Rhapsodie en bleu
Andrea Goldstein profitait de son été 1938, à Trieste. Le soleil, la mer, la musique, le parfum des filles. Sans imaginer un instant que les lois fascistes du régime de Mussolini allait le contraindre, lui, jeune juif, à quitter son Italie natale pour sauver sa peau, direction New York. Là-bas, il devint Andrew et Américain, et tenta de reprendre le cours de sa vie. Mais l’écho des atrocités de la Seconde Guerre mondiale franchit les océans et Andrew s’engagea dans l’armée pour combattre le nazisme.
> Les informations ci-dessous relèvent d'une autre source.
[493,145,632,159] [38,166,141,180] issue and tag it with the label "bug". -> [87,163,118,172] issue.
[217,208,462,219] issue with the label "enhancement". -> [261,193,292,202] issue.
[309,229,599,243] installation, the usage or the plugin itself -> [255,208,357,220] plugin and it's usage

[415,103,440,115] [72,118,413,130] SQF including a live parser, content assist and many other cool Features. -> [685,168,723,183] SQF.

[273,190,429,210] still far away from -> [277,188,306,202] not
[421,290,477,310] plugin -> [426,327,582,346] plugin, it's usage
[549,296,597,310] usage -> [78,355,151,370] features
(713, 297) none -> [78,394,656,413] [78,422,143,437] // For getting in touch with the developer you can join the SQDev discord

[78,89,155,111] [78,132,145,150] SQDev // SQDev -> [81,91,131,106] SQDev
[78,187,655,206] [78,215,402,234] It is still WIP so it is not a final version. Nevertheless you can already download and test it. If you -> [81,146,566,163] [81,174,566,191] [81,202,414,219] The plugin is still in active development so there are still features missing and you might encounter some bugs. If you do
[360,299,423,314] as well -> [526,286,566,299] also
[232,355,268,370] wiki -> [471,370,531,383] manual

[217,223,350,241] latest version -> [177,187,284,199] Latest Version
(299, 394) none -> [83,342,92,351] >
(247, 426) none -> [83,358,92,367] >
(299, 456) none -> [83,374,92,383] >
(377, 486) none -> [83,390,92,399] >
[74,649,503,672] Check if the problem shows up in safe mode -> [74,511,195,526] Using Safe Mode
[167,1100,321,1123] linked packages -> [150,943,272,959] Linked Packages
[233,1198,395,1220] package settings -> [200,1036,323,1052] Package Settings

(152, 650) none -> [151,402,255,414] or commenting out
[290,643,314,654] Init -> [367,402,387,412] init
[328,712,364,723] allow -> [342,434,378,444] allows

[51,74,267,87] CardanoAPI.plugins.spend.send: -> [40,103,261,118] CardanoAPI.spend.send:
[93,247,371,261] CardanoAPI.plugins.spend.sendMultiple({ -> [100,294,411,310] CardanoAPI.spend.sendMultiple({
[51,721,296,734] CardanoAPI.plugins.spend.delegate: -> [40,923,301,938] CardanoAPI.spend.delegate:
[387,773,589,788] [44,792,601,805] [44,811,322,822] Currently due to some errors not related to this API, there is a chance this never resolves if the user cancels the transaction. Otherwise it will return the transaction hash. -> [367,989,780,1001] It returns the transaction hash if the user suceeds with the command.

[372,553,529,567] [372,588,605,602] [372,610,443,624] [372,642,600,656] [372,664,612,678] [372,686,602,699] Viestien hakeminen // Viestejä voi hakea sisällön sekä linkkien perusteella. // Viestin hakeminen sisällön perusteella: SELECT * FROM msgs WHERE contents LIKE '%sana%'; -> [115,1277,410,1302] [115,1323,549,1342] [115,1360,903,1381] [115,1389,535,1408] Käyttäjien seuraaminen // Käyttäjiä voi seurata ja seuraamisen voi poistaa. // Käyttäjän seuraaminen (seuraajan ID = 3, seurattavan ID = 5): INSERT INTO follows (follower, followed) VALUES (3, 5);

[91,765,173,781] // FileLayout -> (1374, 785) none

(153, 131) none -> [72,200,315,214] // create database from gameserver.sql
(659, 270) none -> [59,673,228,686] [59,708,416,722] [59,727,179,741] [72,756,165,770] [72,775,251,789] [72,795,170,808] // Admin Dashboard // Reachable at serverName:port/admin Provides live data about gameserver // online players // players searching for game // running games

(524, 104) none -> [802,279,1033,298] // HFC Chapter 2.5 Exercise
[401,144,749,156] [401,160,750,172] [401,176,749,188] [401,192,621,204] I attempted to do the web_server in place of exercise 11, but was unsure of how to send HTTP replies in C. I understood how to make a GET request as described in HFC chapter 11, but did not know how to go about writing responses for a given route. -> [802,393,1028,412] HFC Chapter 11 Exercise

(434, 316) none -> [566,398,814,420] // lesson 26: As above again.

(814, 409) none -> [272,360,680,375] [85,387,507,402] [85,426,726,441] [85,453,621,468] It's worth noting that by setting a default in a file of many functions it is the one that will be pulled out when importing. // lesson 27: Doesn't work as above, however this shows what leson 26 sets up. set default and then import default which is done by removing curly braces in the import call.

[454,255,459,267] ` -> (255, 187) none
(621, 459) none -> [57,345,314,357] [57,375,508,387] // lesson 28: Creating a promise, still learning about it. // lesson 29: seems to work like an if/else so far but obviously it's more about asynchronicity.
Librement adapté d’un roman de Silvia Cuttin, lui-même tiré d’une histoire vraie, ce bel album opte pour une grande sobriété dans sa narration. De grandes cases contemplatives, des dialogues courts et précis, des voix off élégantes. Des silhouettes élancées et tendues, arpentant des décors souvent quasi-vides : des âmes meurtries errant sur une terre qui n’est pas la leur, à savoir une Europe qui les rejette, une Amérique accueillante mais à jamais terre d’exil, un champ de bataille prêt à avaler la jeunesse. Il y a quelque chose d’assez froid dans la mise en scène d’Andrea Serio, malgré les dessins parfois solaires, au crayon de couleur vibrant. C’est parce que la douleur plane en permanence, et le bleu du titre – emprunté à la grande ode américaine de George Gershwin – est davantage celui du froid de la mort que l’azur plein d’espoir de l’océan. Élégant et poignant.